**What you need to do**
What lines in the following entries hold the word "flex"? Copy each one.
BEGIN
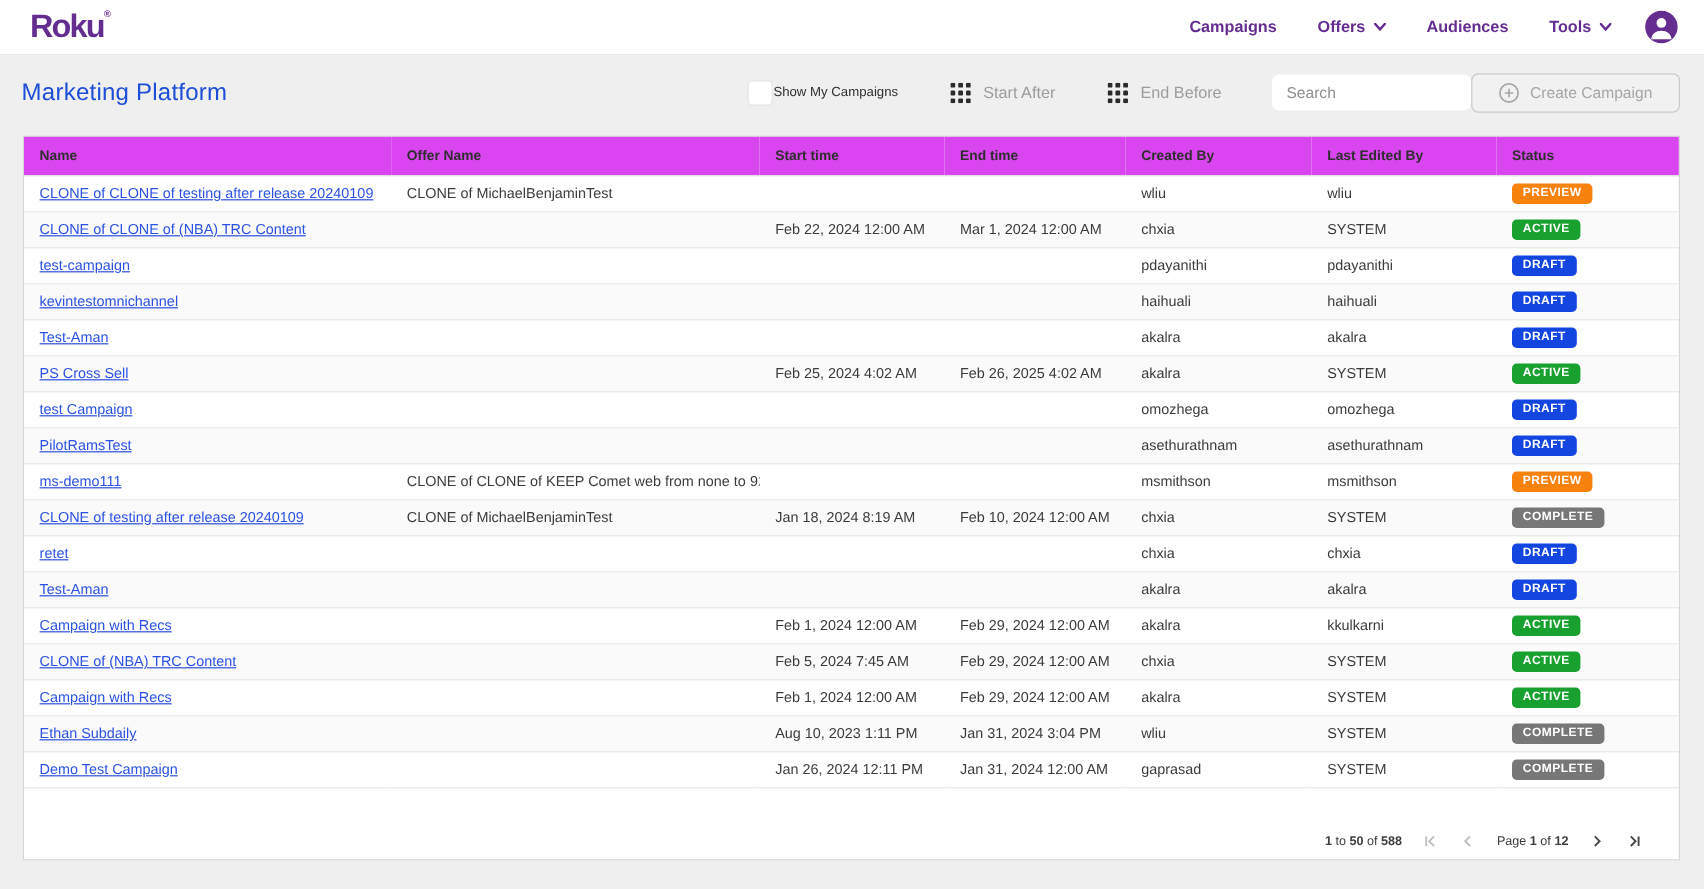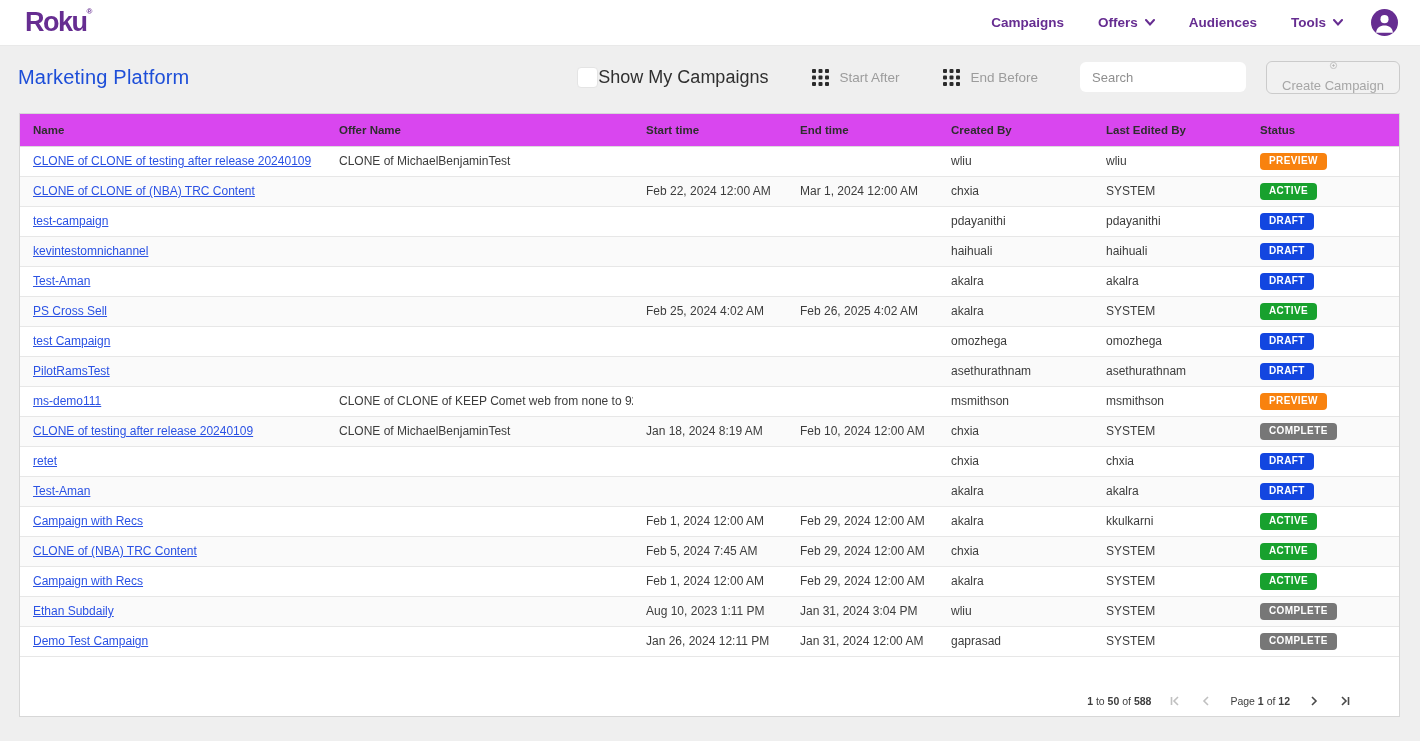--- a/index.html
+++ b/index.html
@@ -25,7 +25,7 @@
   .tools { margin-left:auto; display:flex; align-items:center; margin-right:20px; }
   .checkbox { width:21px; height:21px; background:#fff; border:1px solid #e4e4e4; border-radius:4px;
               cursor:pointer; }
-  .check-label { font-size:18px; color:#2f2f2f; }
+  .check-label { font-size:11px; color:#2f2f2f; }
   .filter-btn { display:flex; align-items:center; gap:10px; margin-left:44px; cursor:pointer; }
   .filter-btn .grid-icon { width:17px; height:17px; }
   .filter-label { font-size:13.5px; color:#9c9c9c; }

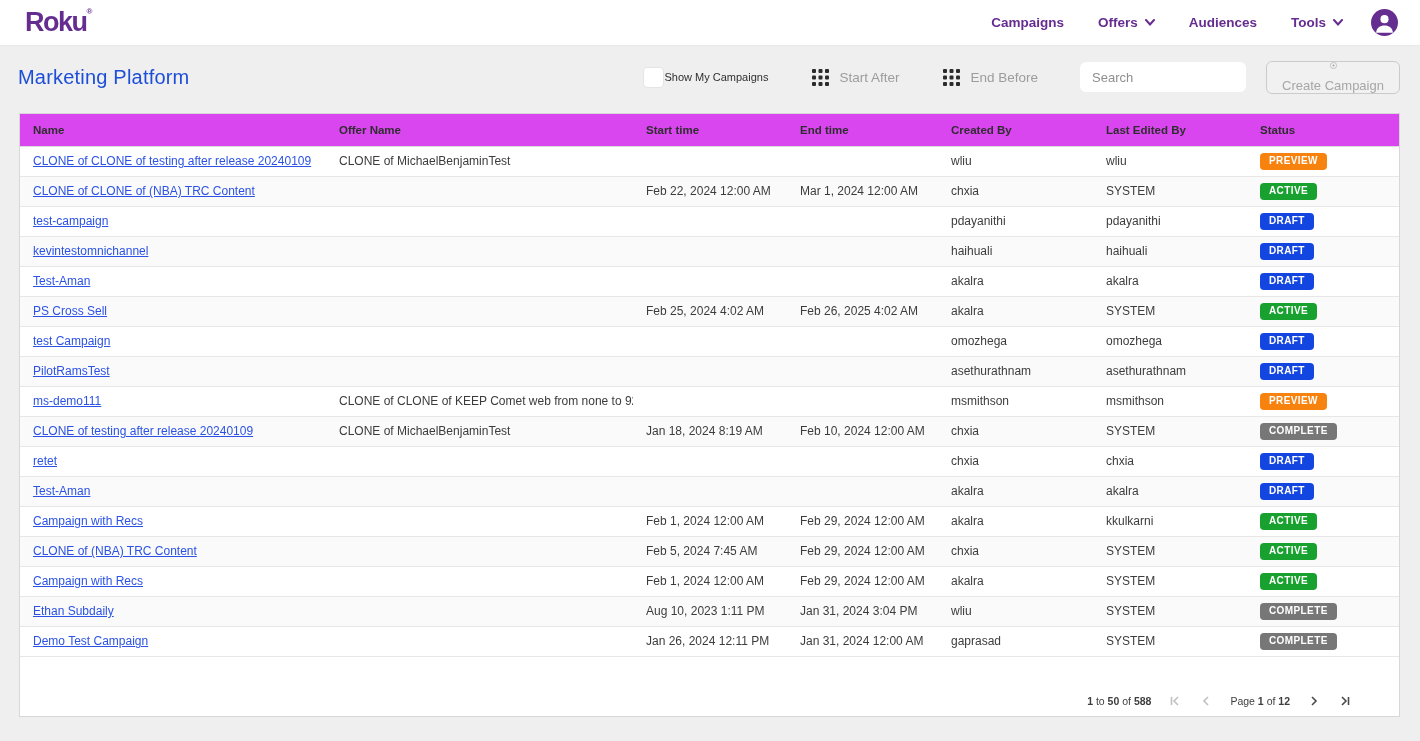--- a/index.html
+++ b/index.html
@@ -33,9 +33,9 @@
                 border-radius:6px; padding:0 12px; font-size:13px; color:#444;
                 font-family:"Liberation Sans", sans-serif; }
   .search-box::placeholder { color:#8f8f8f; }
-  .create-btn { margin-left:20px; width:134px; height:33px; border:1px solid #cbcbcb; border-radius:6px;
+  .create-btn { width:174px; height:33px; border:1px solid #cbcbcb; border-radius:6px;
                 background:#f1f1f1; display:flex; align-items:center; justify-content:center; gap:9px;
-                font-size:13px; color:#a6a6a6; cursor:default; font-family:"Liberation Sans", sans-serif;flex-direction:column; }
+                font-size:13px; color:#a6a6a6; cursor:default; font-family:"Liberation Sans", sans-serif; }
 
   
   .card { position:absolute; top:113px; left:19px; width:1381px; height:604px; background:#fff;

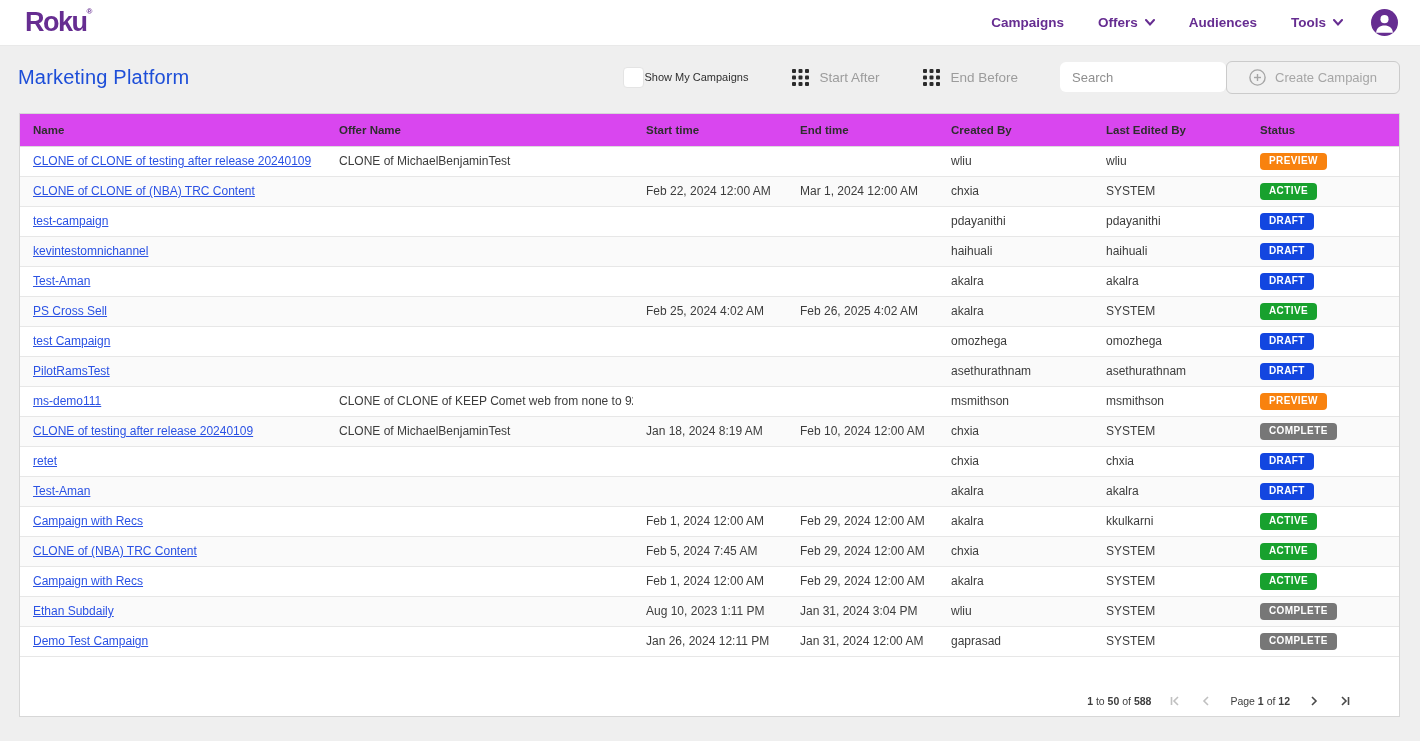--- a/index.html
+++ b/index.html
@@ -52,7 +52,7 @@
 
   
   .pager { margin-top:auto; height:30px; display:flex; align-items:center; justify-content:flex-end;
-           padding-right:47px; gap:17px; font-size:10.5px; color:#3e3e3e; }
+           padding-right:30px; gap:17px; font-size:10.5px; color:#3e3e3e; }
   .pager b { font-weight:700; }
   .pg-btn { width:14px; height:14px; display:flex; align-items:center; justify-content:center; cursor:pointer; }
   .pg-btn svg { width:12px; height:12px; }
END
**Output of the task**
   .tools { margin-left:auto; display:flex; align-items:center; margin-right:20px; }
   .filter-btn { display:flex; align-items:center; gap:10px; margin-left:44px; cursor:pointer; }
                 background:#f1f1f1; display:flex; align-items:center; justify-content:center; gap:9px;
-                font-size:13px; color:#a6a6a6; cursor:default; font-family:"Liberation Sans", sans-serif;flex-direction:column; }
   .pager { margin-top:auto; height:30px; display:flex; align-items:center; justify-content:flex-end;
   .pg-btn { width:14px; height:14px; display:flex; align-items:center; justify-content:center; cursor:pointer; }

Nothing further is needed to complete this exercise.